• **Your goal**
Look for the word "blob" in the material below, then report each line where it occurs.

• **Supplied entries**
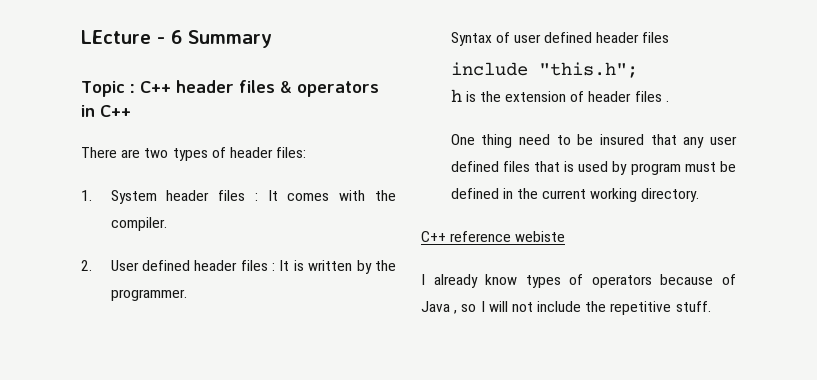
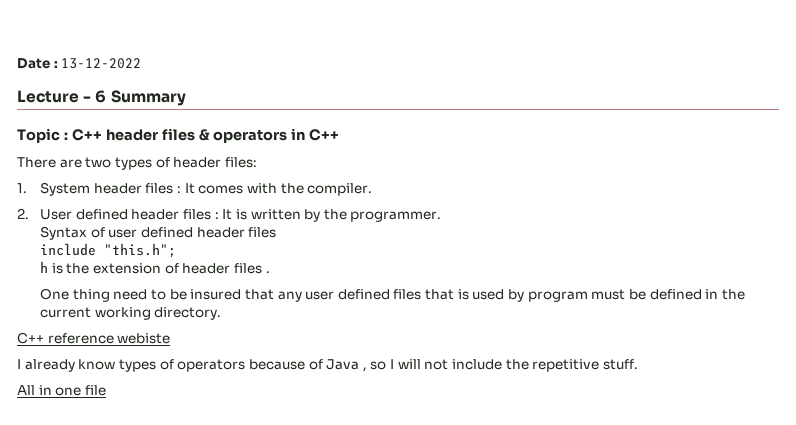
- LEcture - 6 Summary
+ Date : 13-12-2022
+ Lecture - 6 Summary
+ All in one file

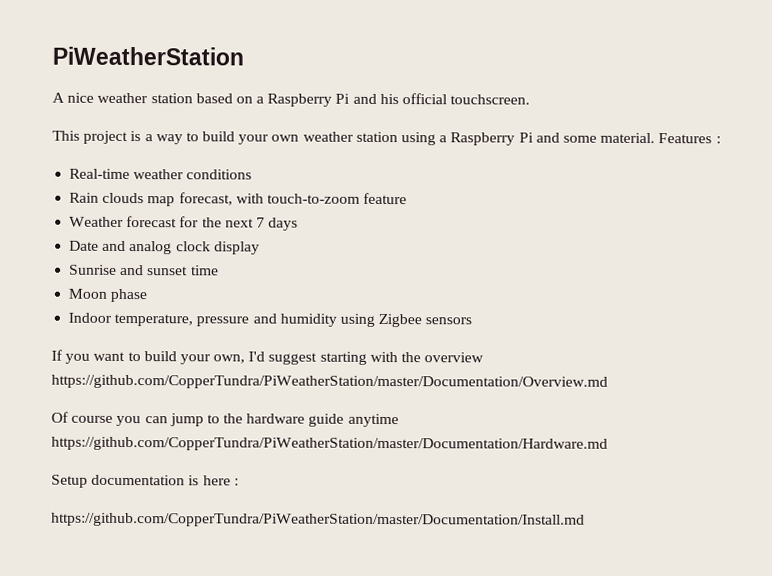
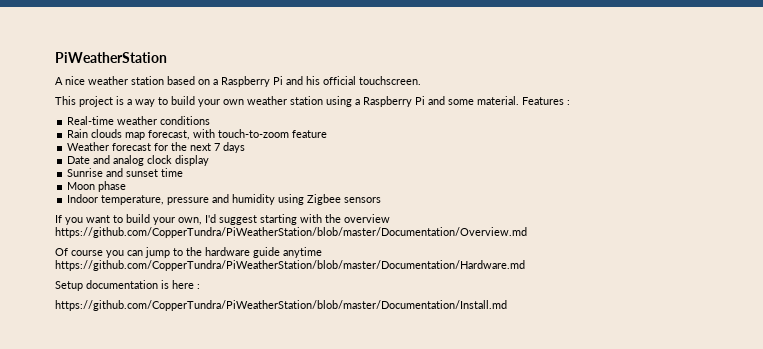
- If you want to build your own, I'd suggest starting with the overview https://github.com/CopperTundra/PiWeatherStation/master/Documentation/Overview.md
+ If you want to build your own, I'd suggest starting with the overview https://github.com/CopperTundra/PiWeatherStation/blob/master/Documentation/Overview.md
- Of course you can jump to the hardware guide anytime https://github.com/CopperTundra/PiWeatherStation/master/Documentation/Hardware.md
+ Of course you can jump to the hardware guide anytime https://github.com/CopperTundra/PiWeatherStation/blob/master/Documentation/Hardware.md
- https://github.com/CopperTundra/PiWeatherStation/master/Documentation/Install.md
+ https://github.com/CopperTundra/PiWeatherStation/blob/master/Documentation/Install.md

• **Response area**
+ If you want to build your own, I'd suggest starting with the overview https://github.com/CopperTundra/PiWeatherStation/blob/master/Documentation/Overview.md
+ Of course you can jump to the hardware guide anytime https://github.com/CopperTundra/PiWeatherStation/blob/master/Documentation/Hardware.md
+ https://github.com/CopperTundra/PiWeatherStation/blob/master/Documentation/Install.md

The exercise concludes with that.